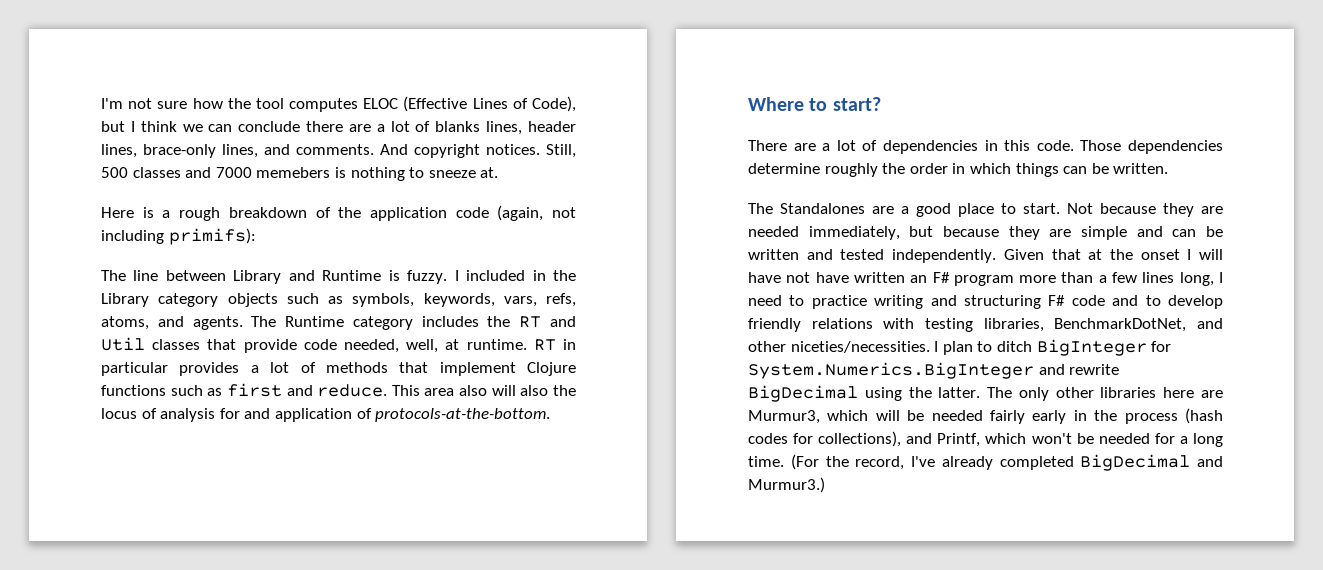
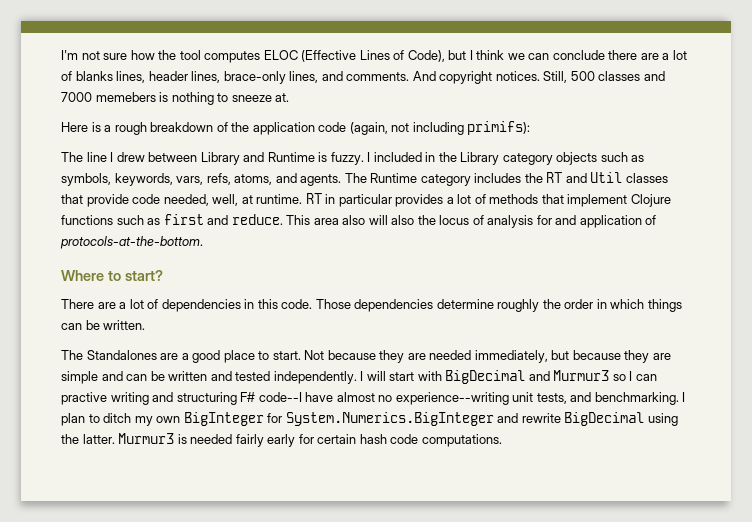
- The line between Library and Runtime is fuzzy.
+ The line I drew between Library and Runtime is fuzzy.
- Given that at the onset I will have not have written an F# program more than a few lines long, I need to practice writing and structuring F# code and to develop friendly relations with testing libraries, BenchmarkDotNet, and other niceties/necessities.
+ I will start with BigDecimal and Murmur3 so I can practive writing and structuring F# code--I have almost no experience--writing unit tests, and benchmarking.
- I plan to ditch BigInteger for System.Numerics.BigInteger and rewrite BigDecimal using the latter.
+ I plan to ditch my own BigInteger for System.Numerics.BigInteger and rewrite BigDecimal using the latter.
- The only other libraries here are Murmur3, which will be needed fairly early in the process (hash codes for collections), and Printf, which won't be needed for a long time. (For the record, I've already completed BigDecimal and Murmur3.)
+ Murmur3 is needed fairly early for certain hash code computations.

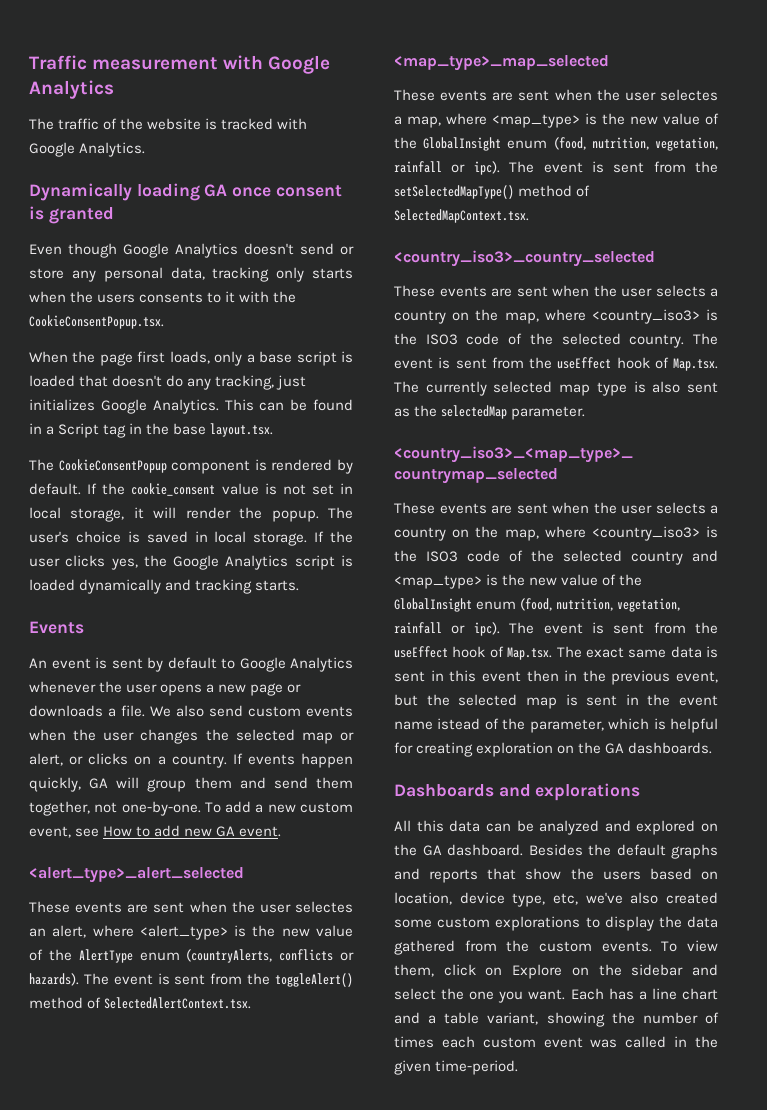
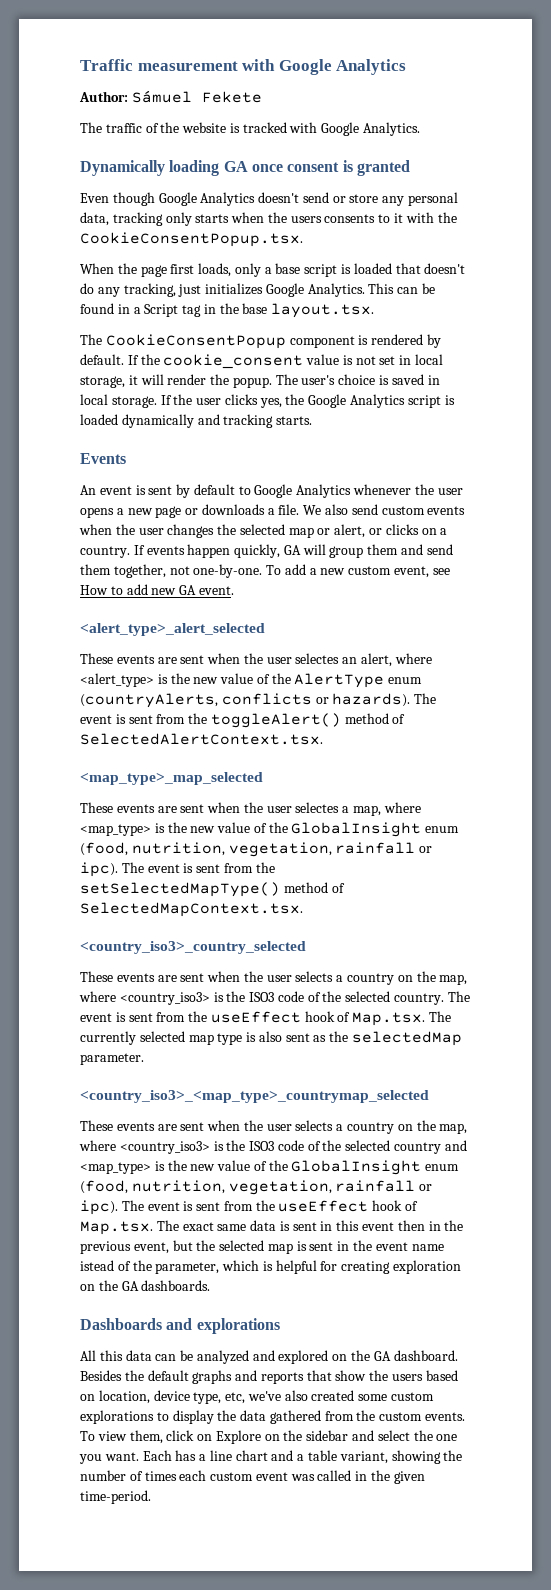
+ Author: Sámuel Fekete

----------------

__Task instructions__
Set down exactly, with no additions, each line from the line that includes "tests, and benchmarking." to the final line of the entries above; leave pictures out.

__Output for this exercise__
+ I will start with BigDecimal and Murmur3 so I can practive writing and structuring F# code--I have almost no experience--writing unit tests, and benchmarking.
- I plan to ditch BigInteger for System.Numerics.BigInteger and rewrite BigDecimal using the latter.
+ I plan to ditch my own BigInteger for System.Numerics.BigInteger and rewrite BigDecimal using the latter.
- The only other libraries here are Murmur3, which will be needed fairly early in the process (hash codes for collections), and Printf, which won't be needed for a long time. (For the record, I've already completed BigDecimal and Murmur3.)
+ Murmur3 is needed fairly early for certain hash code computations.

+ Author: Sámuel Fekete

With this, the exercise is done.